The following is an excerpt from 'Lange's Commentary on the Holy Scriptures: Critical, Doctrinal, and Homiletical' by Johann Peter Lange:   

1. "The general truth lying at the basis of this parable Isaiah, that the culture of the earth reflects that of heaven. The great outstanding features of humanity-the husbandry of God, are reflected in those of earth-the husbandry of man."

2. In accordance with this view a wider bearing might be given to this parable by referring it to the sowing of God's word generally in the world. But evidently the passage applies in a special manner to the foundation of the kingdom of heaven under the New Testament. The sower is Christ, and the seed the gospel. His scattering the seed in such abundance is explained on the ground. (1) of the freeness and fulness of His grace in sowing (ἐν τῷ σπείρειν αὐτόν); (2) of the poor condition of so much of the soil.

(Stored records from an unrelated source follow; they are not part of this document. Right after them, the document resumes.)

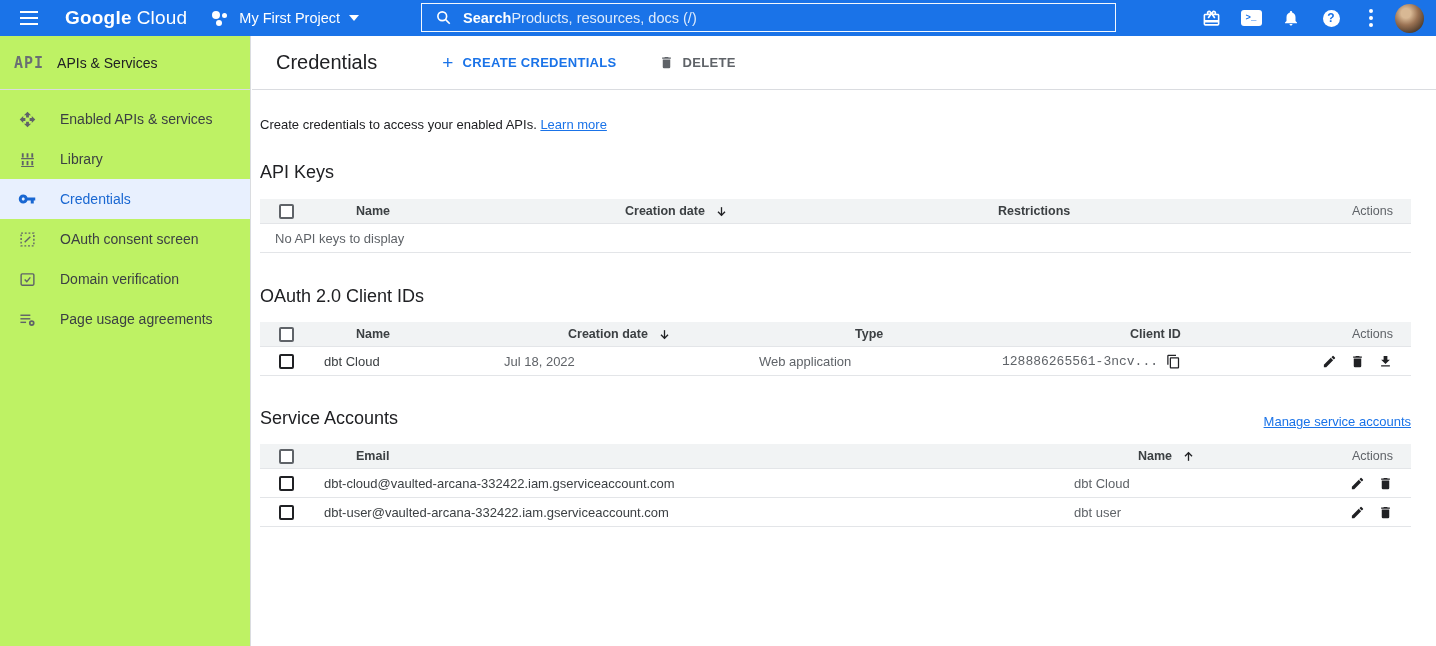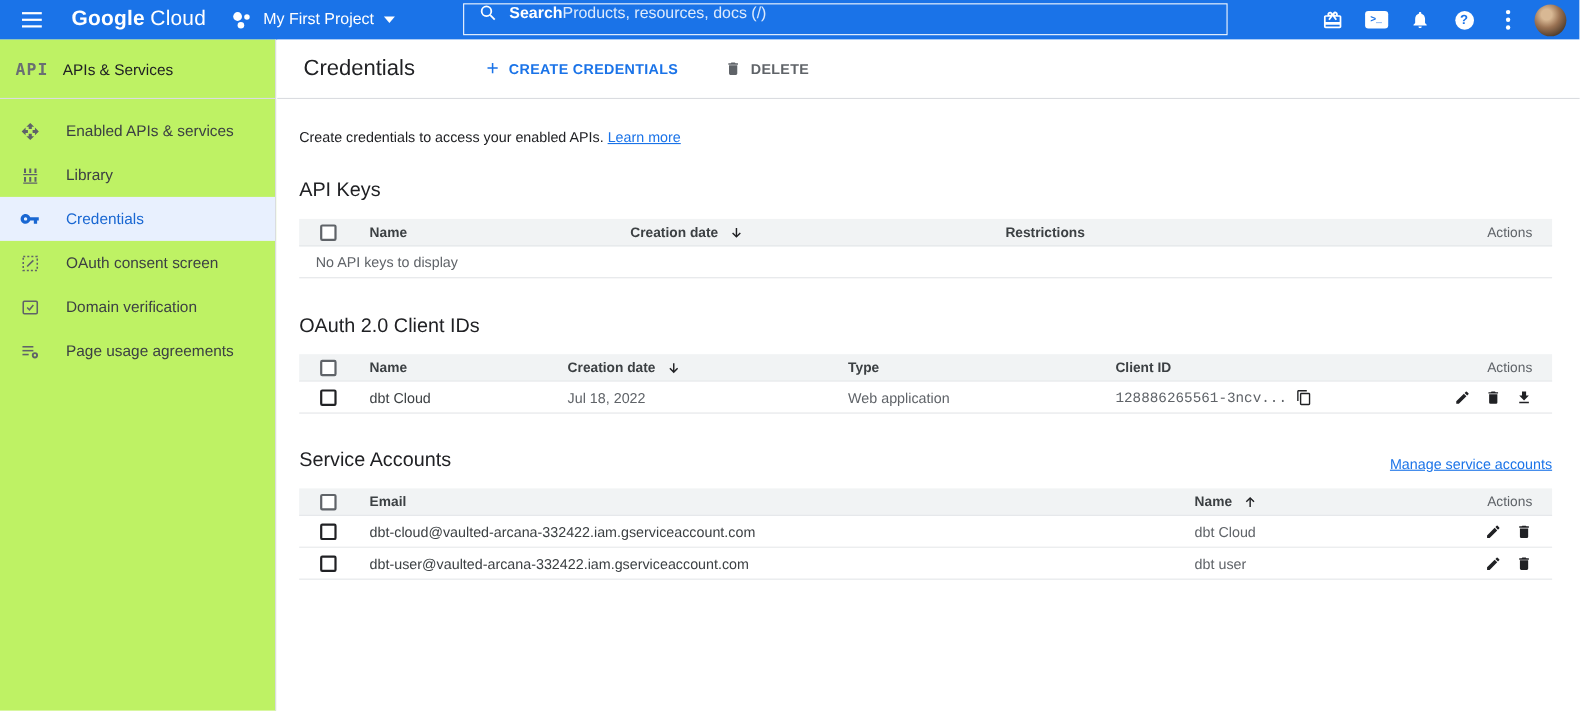--- a/index.html
+++ b/index.html
@@ -23,7 +23,7 @@
   .caret { margin-left:9px; width:0; height:0; border-left:5px solid transparent; border-right:5px solid transparent; border-top:6px solid #fff; }
 
   .searchbox { position:absolute; left:421px; top:3px; width:695px; height:29px;
-    border:1px solid rgba(255,255,255,.95); border-radius:0; display:flex; cursor:text; }
+    border:1px solid rgba(255,255,255,.95); border-radius:0; display:flex; align-items:center; cursor:text; }
   .searchbox svg { margin-left:14px; }
   .searchbox .slabel { margin-left:12px; font-size:14.5px; font-weight:700; color:#fff; }
   .searchbox .sph { font-size:14.5px; color:rgba(255,255,255,.85); }

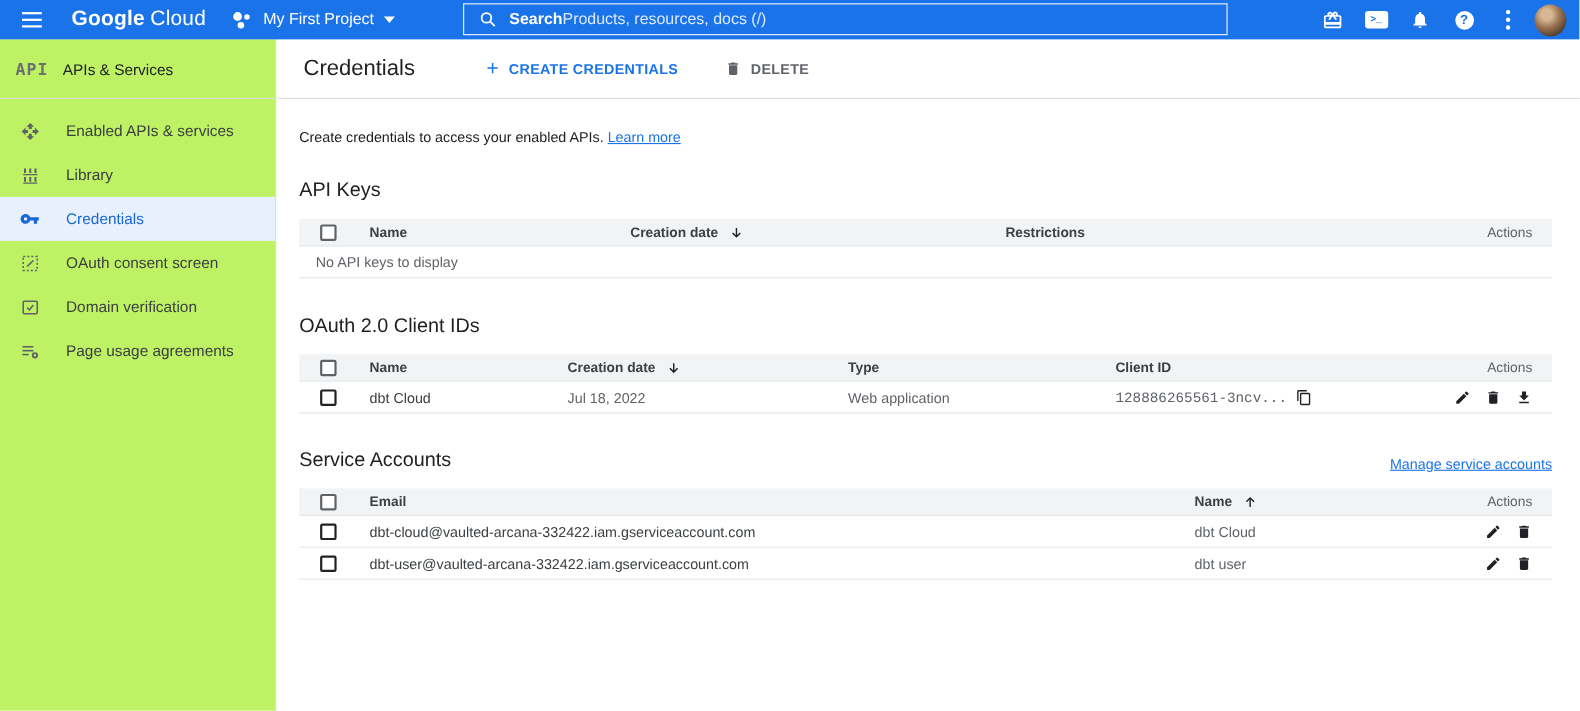--- a/index.html
+++ b/index.html
@@ -59,7 +59,7 @@
   .btn .plus { font-size:19px; font-weight:400; margin-right:9px; line-height:14px; }
   .btn svg { margin-right:9px; }
 
-  .content { padding:27px 25px 0 20px; }
+  .content { padding:27px 25px 0 8px; }
   .intro { font-size:13px; color:#202124; }
   a.link { color:#1a73e8; text-decoration:underline; cursor:pointer; }
 

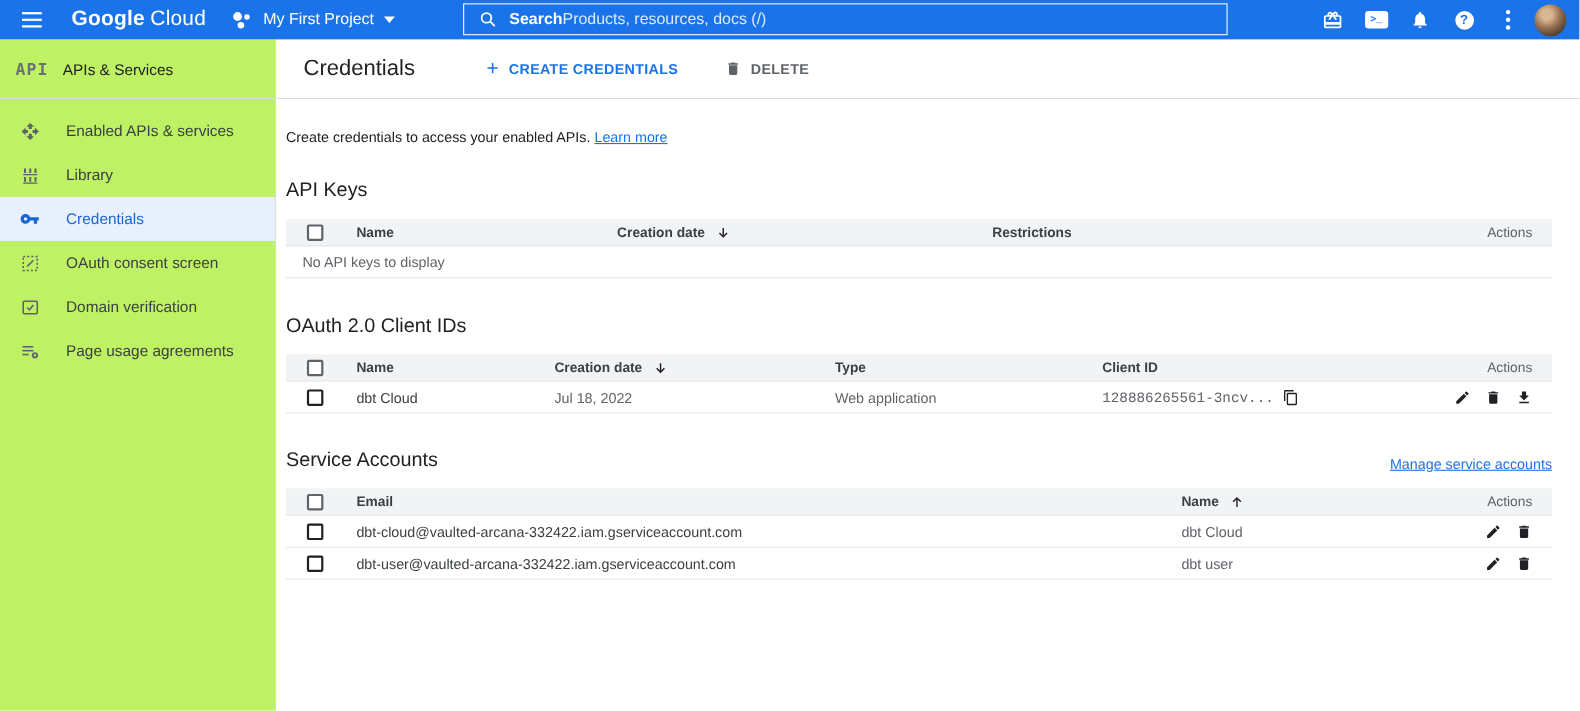--- a/index.html
+++ b/index.html
@@ -70,7 +70,7 @@
 
   
   .thead, .trow { display:grid; align-items:center; border-bottom:1px solid #e3e5e8; }
-  .thead { background:#f1f3f4; height:25px; }
+  .thead { background:#f1f3f4; height:25px;gap:32px; }
   .trow { height:29px; background:#fff; }
   .th { font-size:12.5px; font-weight:700; color:#3c4043; display:flex; align-items:center; }
   .th.light { font-weight:400; color:#5f6368; }

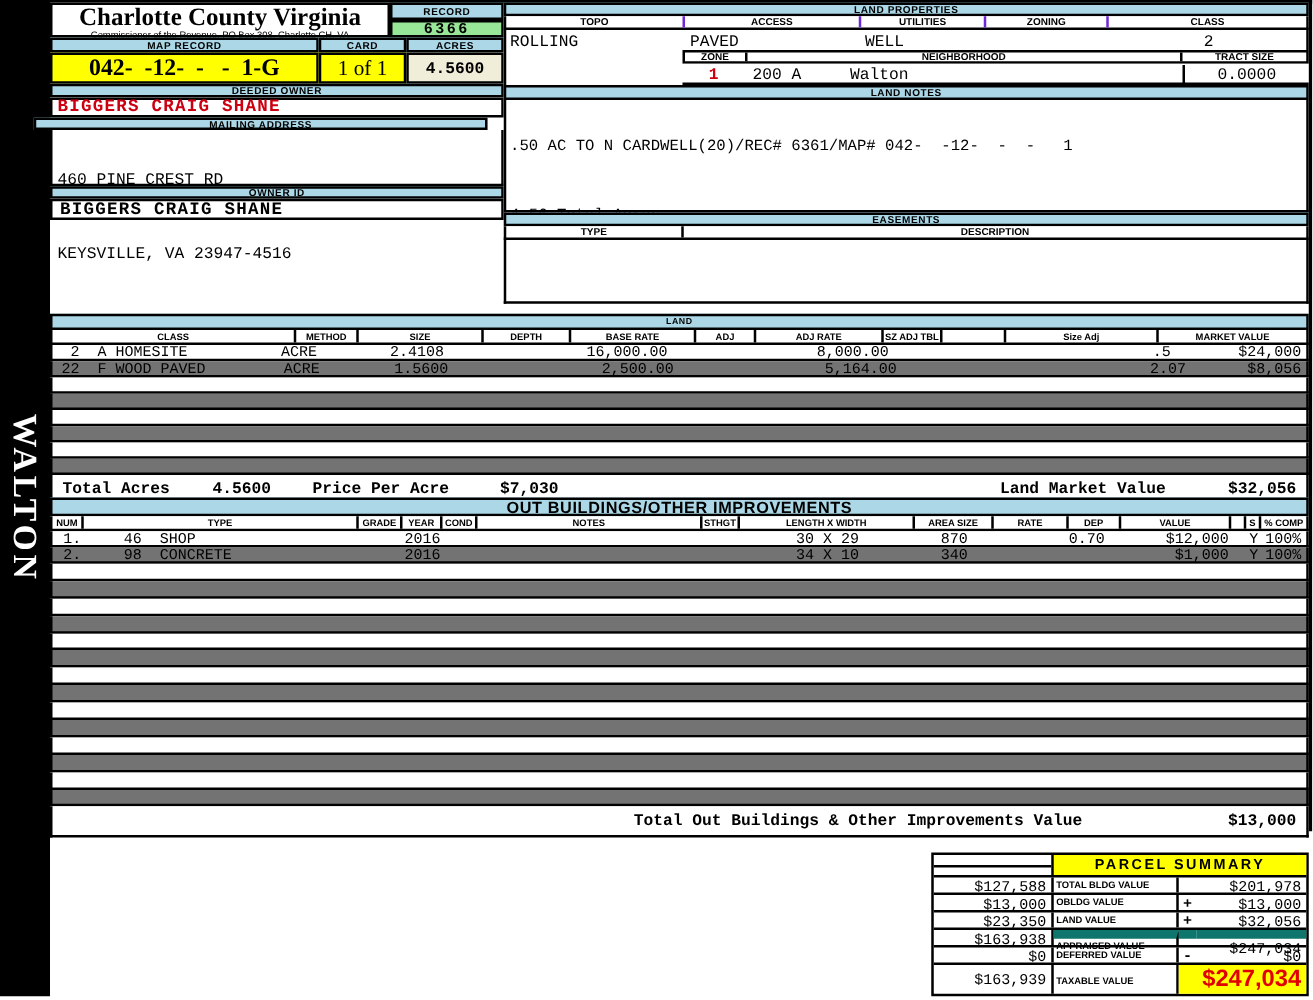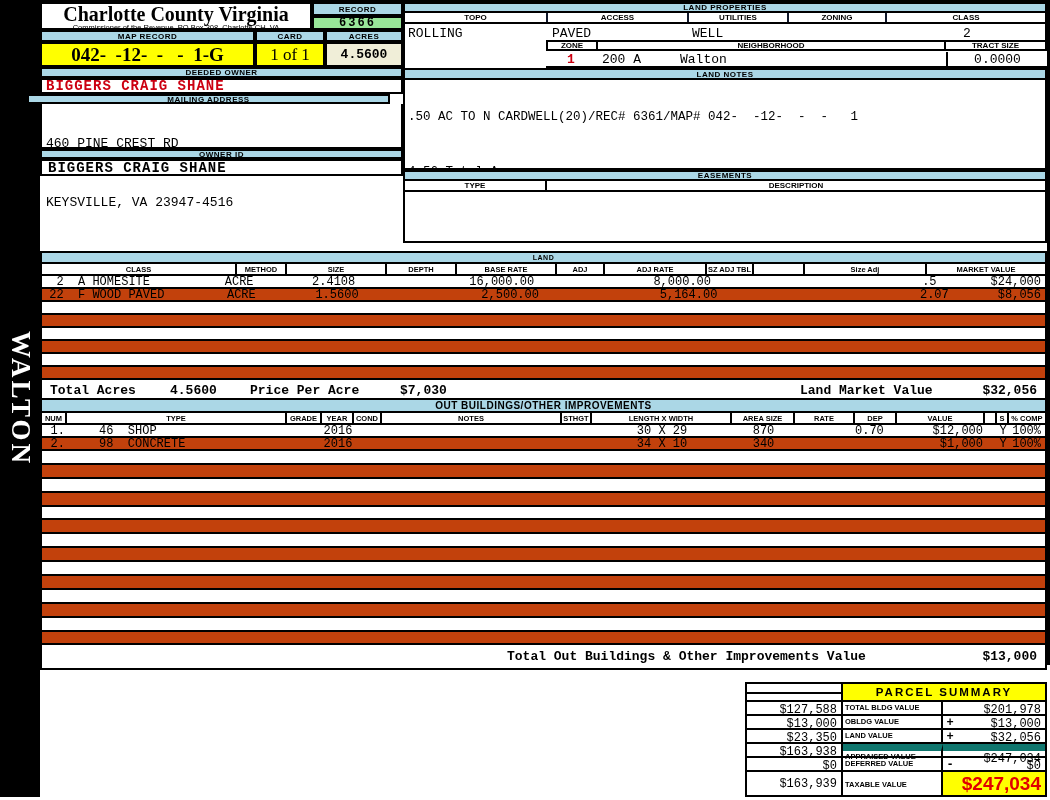--- a/index.html
+++ b/index.html
@@ -52,7 +52,7 @@
   .lp-hdr{left:403px;top:2px;width:644px;height:11px;}
   .lp-cols{left:403px;top:13px;width:644px;height:11px;display:flex;background:#fff;
            border:2px solid #000;border-top:none;}
-  .lp-cols div{border-right:2px solid #0f172a;font:bold 8px "Liberation Sans",sans-serif;
+  .lp-cols div{border-right:2px solid #6d28d9;font:bold 8px "Liberation Sans",sans-serif;
                display:flex;align-items:center;justify-content:center;box-sizing:border-box;}
   .lp-cols div:last-child{border-right:none;}
   .lpc0{width:143px}.lpc1{width:141px}.lpc2{width:100px}.lpc3{width:98px}.lpc4{flex:1}

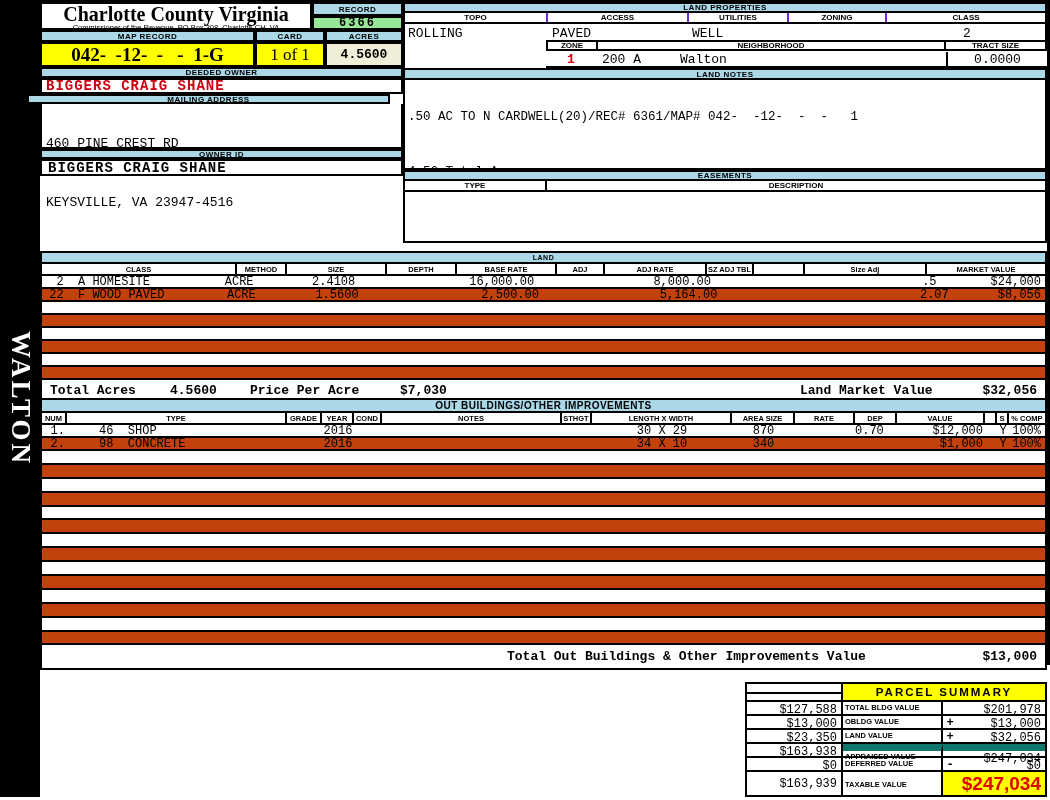--- a/index.html
+++ b/index.html
@@ -99,7 +99,7 @@
          border-bottom:2px solid #000;font:12px "Liberation Mono",monospace;
          box-sizing:border-box;align-items:center;}
   .t-row div{box-sizing:border-box;white-space:pre;overflow:visible;}
-  .r-w{background:#fff}.r-b{background:#c2410c}
+  .r-w{background:#fff}.r-b{background:#737373}
   .erow{border-left:2px solid #000;border-right:2px solid #000;border-bottom:2px solid #000;box-sizing:border-box;}
   
   .lc0{width:195px}.lc1{width:50px}.lc2{width:100px}.lc3{width:70px}.lc4{width:100px}

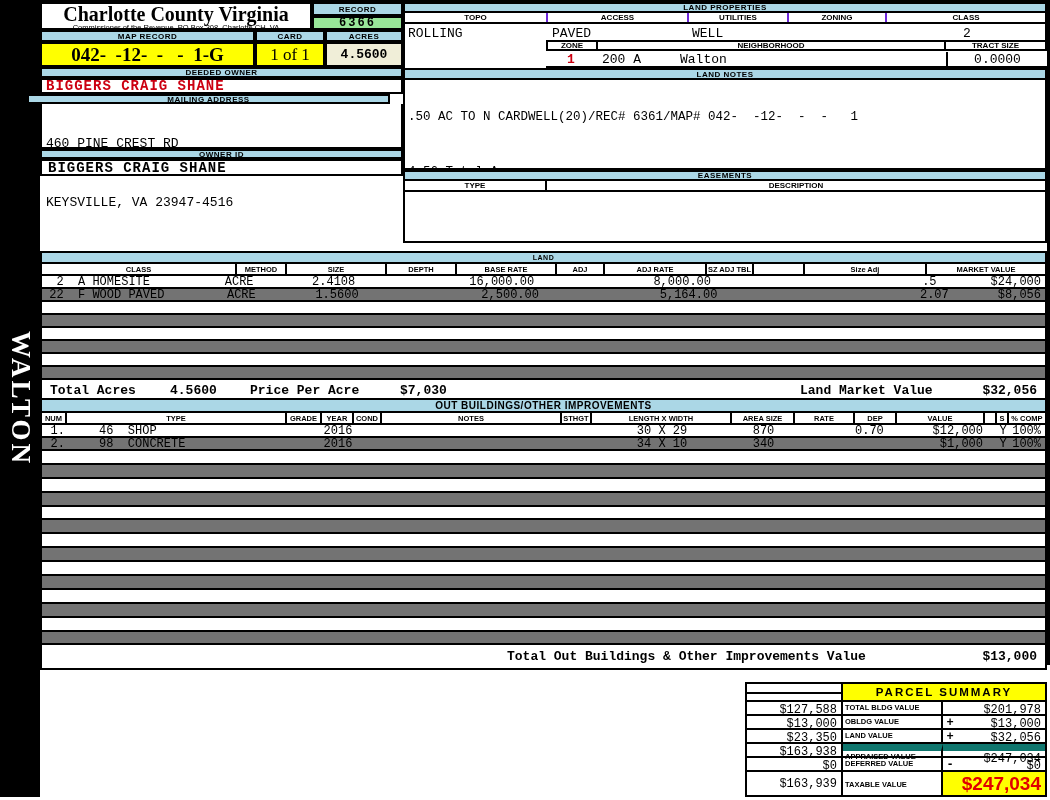--- a/index.html
+++ b/index.html
@@ -119,7 +119,7 @@
   .oc5{width:180px}.oc6{width:30px}.oc7{width:140px}.oc8{width:63px}.oc9{width:60px}
   .oc10{width:42px}.oc11{width:88px}.oc12{width:12px}.oc13{width:12px}.oc14{flex:1}
   .ob-tbl{top:398px;}
-  .ob-tbl .t-sect{height:11px;font-size:10px;}
+  .ob-tbl .t-sect{height:11px;font-size:13px;}
   .ob-tbl .t-cols{height:10px;}
   .ob-tbl .t-row{height:13px;}
   .ob-tbl .erow{height:13.9px;}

If it is objected that this would savor of fatalism, we reply,-(1) That the passage under consideration is a parable, and hence does not in every respect adequately express the idea which it is intended to convey; (2) that the difference in the various kinds of spiritual soil is mainly the result of our own doing; (3) that this difficulty is removed by the change which the Lord introduces in the explanation of the picture. Those who received the seed were themselves sowed. The four classes of hearers form at the same time a gradation and a contrast: (1) By the way-side: souls trodden down and beaten down into hard, impenetrable soil by the lowest and meanest kind of worldliness and corruption. In their case the word is caught away even during the hearing of it. (2) Rocky ground, covered by a thin layer of earth: souls all the more enthusiastic in their early ardor, the less solid and settled they are in their personal convictions,-mere weathercocks, turning with every change of wind; the word apparently springing up with marvellous rapidity, but, not having root, withering away in the hour of trial. (3) Soil which might have yielded rich fruit, had it not been covered with thorns: earnest but legal minds, promising but superficial hearers, whose divided heart or worldliness causes them to lose the reward; the word springing up-the stalk and blossom appearing, but the fruit wanting. (4) Lastly, abundant fruit, showing that the soil from which it sprung is not only deep, but that weeds and thorns had been removed: souls whom the hearing of the word leads to its practical understanding, and to growing self-surrender unto the Lord.

The seed of the kingdom of heaven being thus scattered broadcast, it follows, from the character of the soil, that the kingdom of heaven-as outwardly visible-cannot present the picture of a pure and unmixed community of saints.

3. To the Jews, and to mere nominal Christians, this parable conveys the solemn truth that only part of the soil which is sown bears fruit. Of course, anything like an arithmetical calculation of the "fourth part" is out of the question; still, it implies that the number of God's people is small.